Re: Arabic Unicode fonts



[Since this is my first post, I'll introduce myself. I'm a Debian maintainer
and something of an amatuer i18n expert. I'm on many i18n lists -
unicode at unicode dot org, i18n at xfree86 dot org, linux-utf8 at mail dot nl dot linux dot org dot  I
actually know little of Arabic; I'm just here as a general i18n know-it-all
and hopefully, to help the Arabization of Unix be done in such a way that
all the wheels don't have to rebuilt for the Mongolization of Unix or the
Zuluization of Unix.]

> I see the statement above as a major problem area (unless I'm completely
> misunderstanding something here).  The 0600-06FF arabic code-table is by
> all means NOT complete (there are no shaped letters -- only one form of
> 'seen' for example).

Unicode does not encode glyphs; it encodes characters. According to the
rules of Unicode, Arabic Presentation Forms A and Arabic Presentation Forms
B shouldn't be part of Unicode at all. (The main reason they exist is
simplify using Unicode on primitive systems.) Arabic Presentation Form A and
B shouldn't be used in files; use characters in the 0600-06FF block and the
application should take the responsibility for using glyphs from
Presentation Forms A & B if neccesary.

To fully support Unicode, a font format like OpenType is needed. An OpenType
font can take a characters, like U+062A, realize it's in the medial form,
and display the appropriate glyph, without needing a Unicode character.
Under Unix, OpenType is supported by FreeType 2. Since OpenType fonts are
currently almost impossible to make under Unix, what about BDF fonts? Arabic
Presentation Forms A & B is made for stuff like BDF fonts, and an argument
can be made that every Arabic BDF font should include them. (Or rather,
certain parts of those blocks; some of the ligatures in Presentation Forms A
are almost impossible to legiblly write in a small fixed character-cell.
Also several of those characters aren't used in the Arabic language.) The
GNU Unifont includes most of Arabic, and Arabic Presentation Forms-A & B.
(You can find a recent version at
http://people.debian.org/~dvdeug/unifont-dvdeug-1.0.tar.gz. The next
version, due in September, will have much improved Arabic glyphs.)

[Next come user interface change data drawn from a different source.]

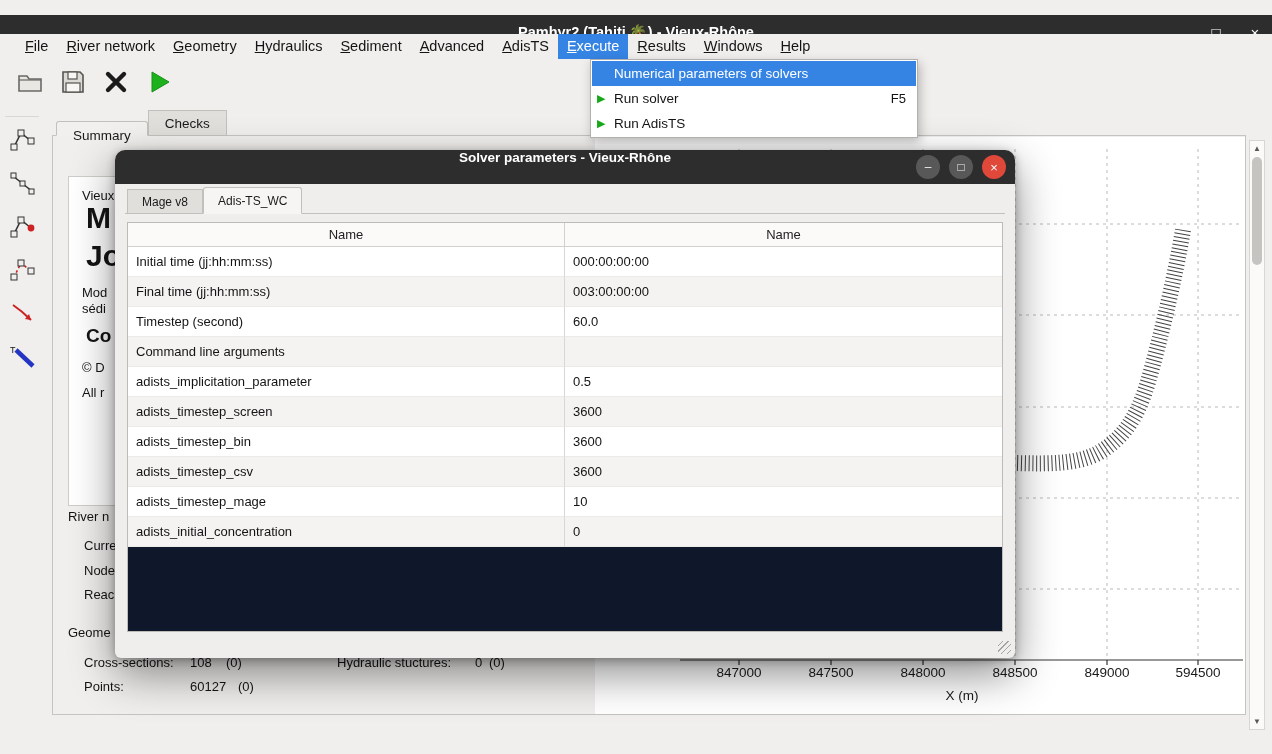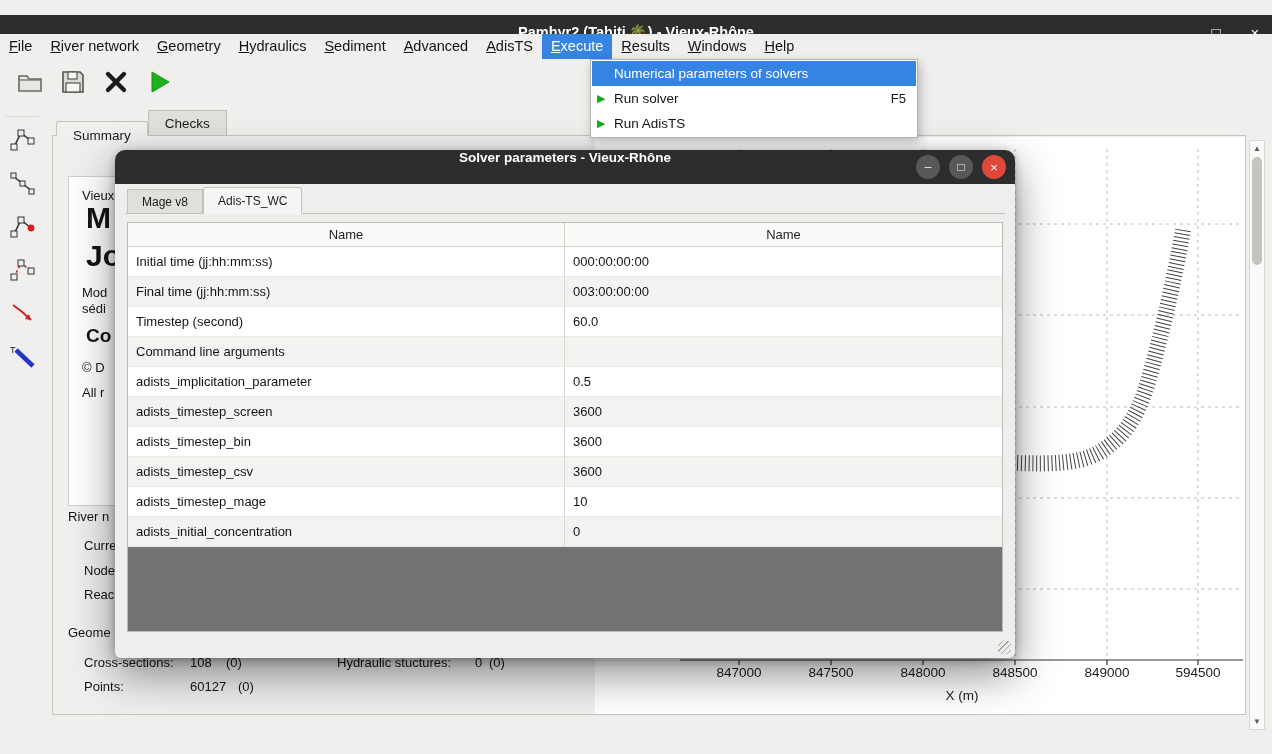--- a/index.html
+++ b/index.html
@@ -13,7 +13,7 @@
   .win-btn{color:#fff;font-size:15px;width:18px;text-align:center;}
 
   
-  .menubar{position:absolute;left:0;top:34px;width:100%;height:25px;background:#f0efed;display:flex;padding-left:0;z-index:70;}
+  .menubar{position:absolute;left:0;top:34px;width:100%;height:25px;background:#f0efed;display:flex;padding-left:16px;z-index:70;}
   .menu-item{padding:0 9px;font-size:14.5px;line-height:25px;color:#141414;white-space:nowrap;}
   .menu-item .ml{display:inline-block;}
   .menu-item .ml::first-letter{text-decoration:underline;}

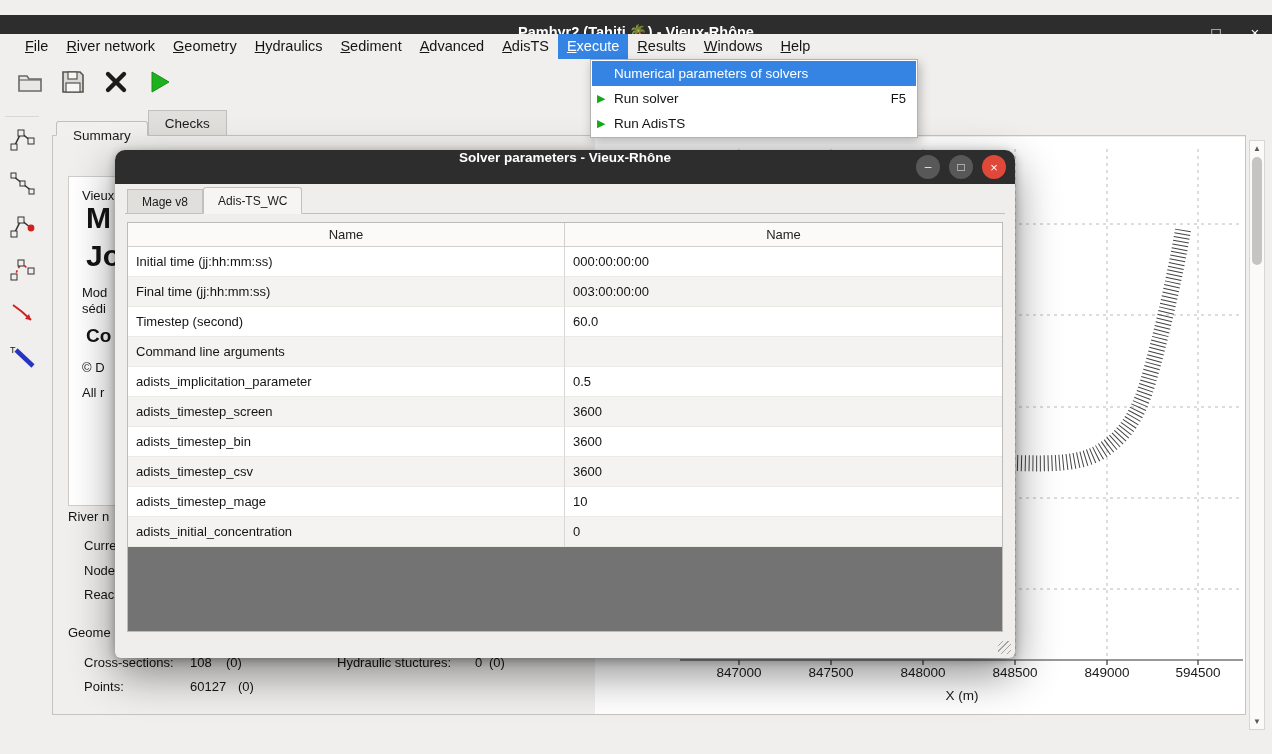--- a/index.html
+++ b/index.html
@@ -72,7 +72,7 @@
   .dlg-tab{padding:0 14px;font-size:12px;line-height:24px;border:1px solid #c2c0bd;background:#e1dfdc;margin-top:2px;color:#1a1a1a;}
   .dlg-tab.active{margin-top:0;line-height:26px;background:#f6f5f3;border-bottom:1px solid #f6f5f3;border-radius:3px 3px 0 0;}
   .dlg-tabline{position:absolute;left:10px;right:10px;top:63px;border-bottom:1px solid #c2c0bd;}
-  .dlg-table{position:absolute;left:12px;top:72px;width:876px;height:410px;background:#737373;border:1px solid #bdbbb8;overflow:hidden;}
+  .dlg-table{position:absolute;left:12px;top:72px;width:876px;height:410px;background:#0f172a;border:1px solid #bdbbb8;overflow:hidden;}
   .tbl-header{display:flex;height:24px;background:#fbfaf9;border-bottom:1px solid #d2d0cd;}
   .tbl-header .hc{width:50%;text-align:center;font-size:13px;line-height:23px;color:#222;}
   .tbl-header .hc:first-child{border-right:1px solid #d2d0cd;}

You had another question about how you were going to encode that many glyphs
in an 8-bit font. UTF-8 is irrelevant here. If you have XFree86 4.0, it
includes fixed fonts encoded in ISO10646-1, which is the encoding for
Unicode fonts under X. Hence you encode U+FE70 as 0xFE70 in the font. When
you use UTF-8 (Unix's normal encoding for Unicode), U+FE70 will be encoded
as 0xE08080, but it uses the U+FE70 to display under X.

--
David Starner - dstarner98 at aasaa dot ofe dot org
"The pig -- belongs -- to _all_ mankind!" - Invader Zim